I had concerns about Grayson when I finished reading Nightwing Vol. 5: Setting Son. I do not have concerns about Grayson any more. At just four regular issues plus a Secret Origins story and the Futures End issue, the only flaw in Grayson Vol. 1: Agent of Spyral is that it's over too quick, and now we're left waiting six months before we can get our hands on the next volume.
[Review contains spoilers]
Again, the first two issues of Grayson are good, if not necessarily ground-breaking. In the first, Dick squares off against Midnighter, always a good time, and in the second, Dick and partner "Matron" Helena Bertinelli apprehend a woman who eats people, in a story with a quasi-X-Files tone. Seeley and King certainly capture the weird, wacky, ominous vibe of Spyral from Grant Morrison's Batman Incorporated; I had worried about the writers' portrayal of Batman, but his interactions with Dick are clever and touching; and Mikel Janin's art is spot-on -- not as "out there" as art in other of DC Comics's "Divergence" books like Batgirl, Detective Comics, or Gotham by Midnight, but neither so workmanlike as some of the less-notable New 52 titles. In all, a satisfactory first outing.
But that third issue, "The Gun Goes Off." At the fore, the writers have violence and humor and sex, demonstrating Grayson as a self-aware book with maturity. But then the story continues, tackling guns in many iterations -- violence, gun control, the specific resonances guns have in the Batman mythos. If Grayson were just a high-flying spy book, it might be easily dismissible, but between the emotions the writers imbue Dick with in his stand-off with the Old Gun -- "Please. I don't want this." -- and then the crushing ending, this is an issue that reveals Grayson as a comic with power.
That continues to the Futures End issue, with art by Stephen Mooney. The story unfolds backwards, Memento-style, but the reader's experience with the book will be very fluid -- I found myself understanding a new fact, flipping back, flipping forward again, re-reading parts, comparing them, and so on.
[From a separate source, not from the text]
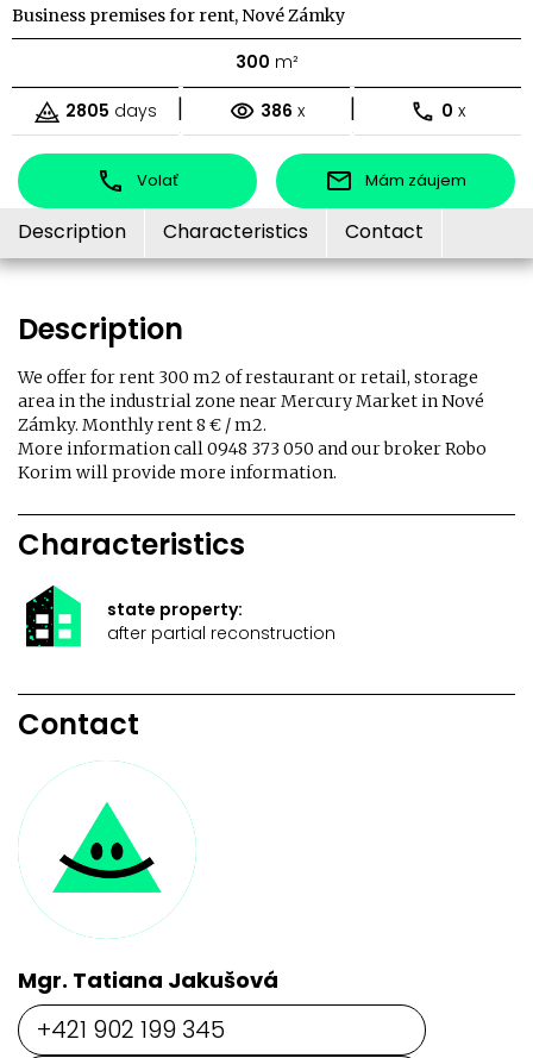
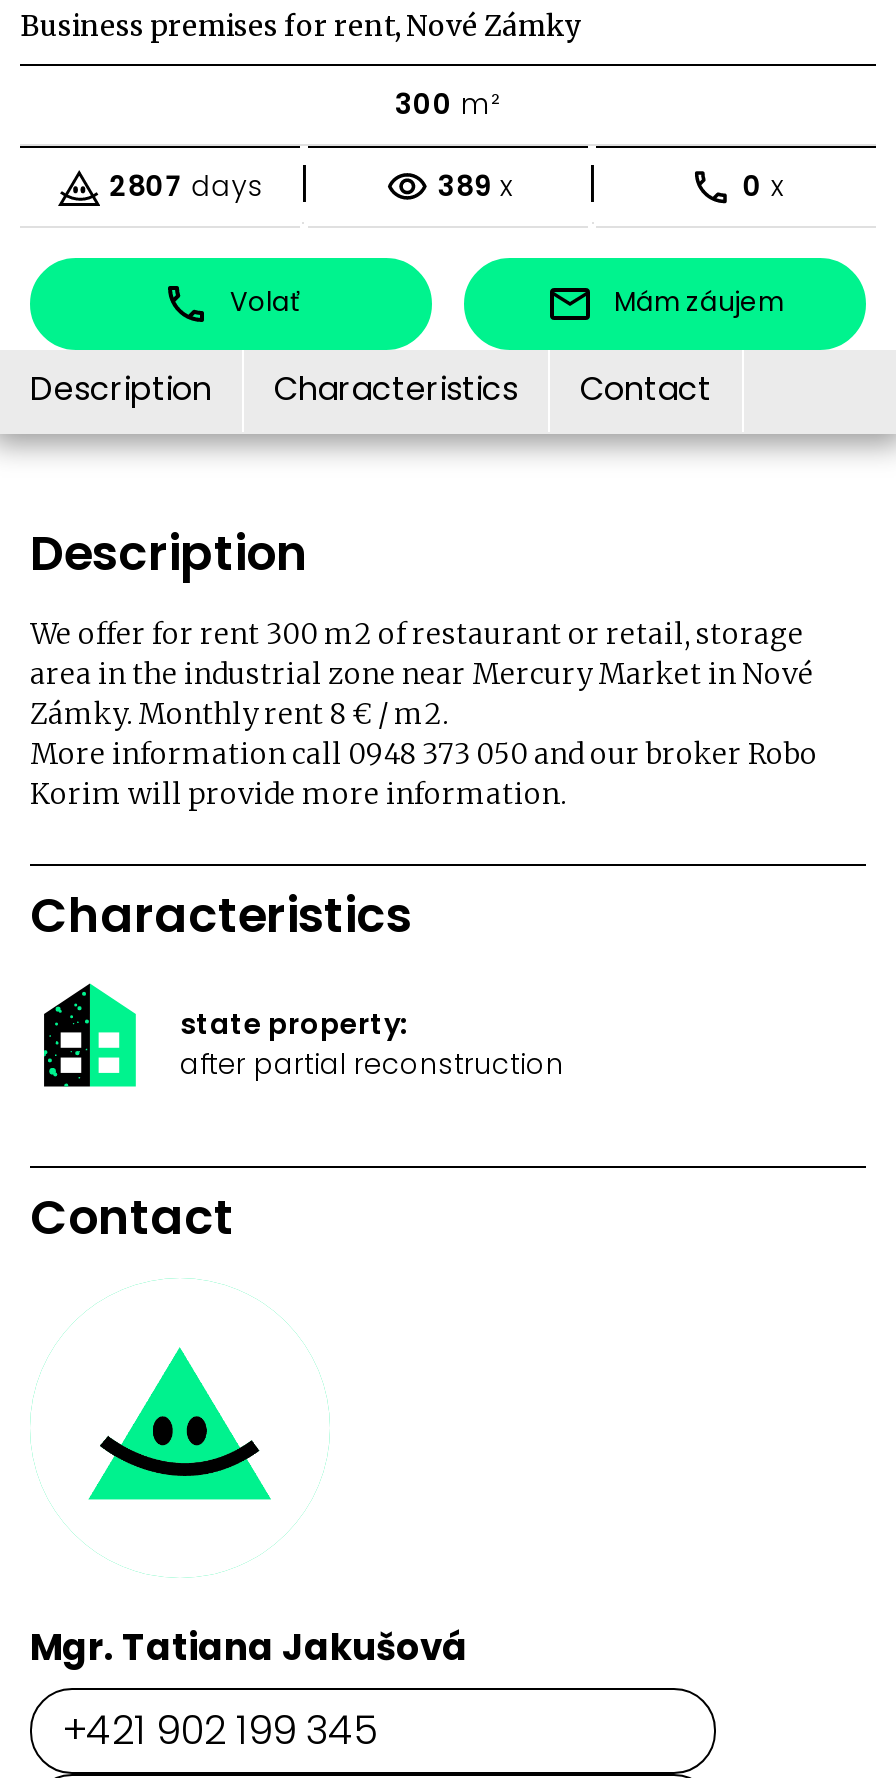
[65,98,157,122] 2805 days -> [110,165,264,205] 2807 days
[260,98,304,122] 386 x -> [438,165,512,205] 389 x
But it's not just the storytelling, and it's not just the peek into Dick Grayson's future. The writers use what might be a burdensome tie-in to unpack a significant amount about Dick Grayson, and about Batman and Robin, including some of the best explanations I've read for by Batman doesn't kill and why Robin wore such bright colors. I see new things in this issue every time I read it, including -- just now -- realizing that every single page in this issue is its own "story" taking place in its own time period. Genius.
(Forgive me, but I did have to question Seeley and King positing Cluemaster as a Robin Dick Grayson-era villain. It's not entirely clear to me, but I was under the impression Batman Eternal was Cluemaster's first outing?)
It speaks volumes for the book, for the writers, and especially for artist Janin that the early scene in issue three can be that sexual and sexy without being gratuitous, exploitative, or immature. Indeed, this creative team could teach a master class in "how to do sex right in comics" (an accolade I would also convey on Joshua Hale Fialkov and Andrea Sorrentino for I, Vampire). It's equally impressive that the team can embrace without vacillation Dick Grayson's own status as a sexual icon; the book's fourth chapter is essentially an homage to "sexy Grayson." The writers even go so far, in the Futures End issue, to suggest Dick has some attraction to Batman (and out of the mouth of Batgirl, no less!). It's presented in such a way that readers can imagine it wherever on the sexual spectrum they want, but I thought it was a good sign that DC Comics had loosed the reigns enough where this kind of thing could get through.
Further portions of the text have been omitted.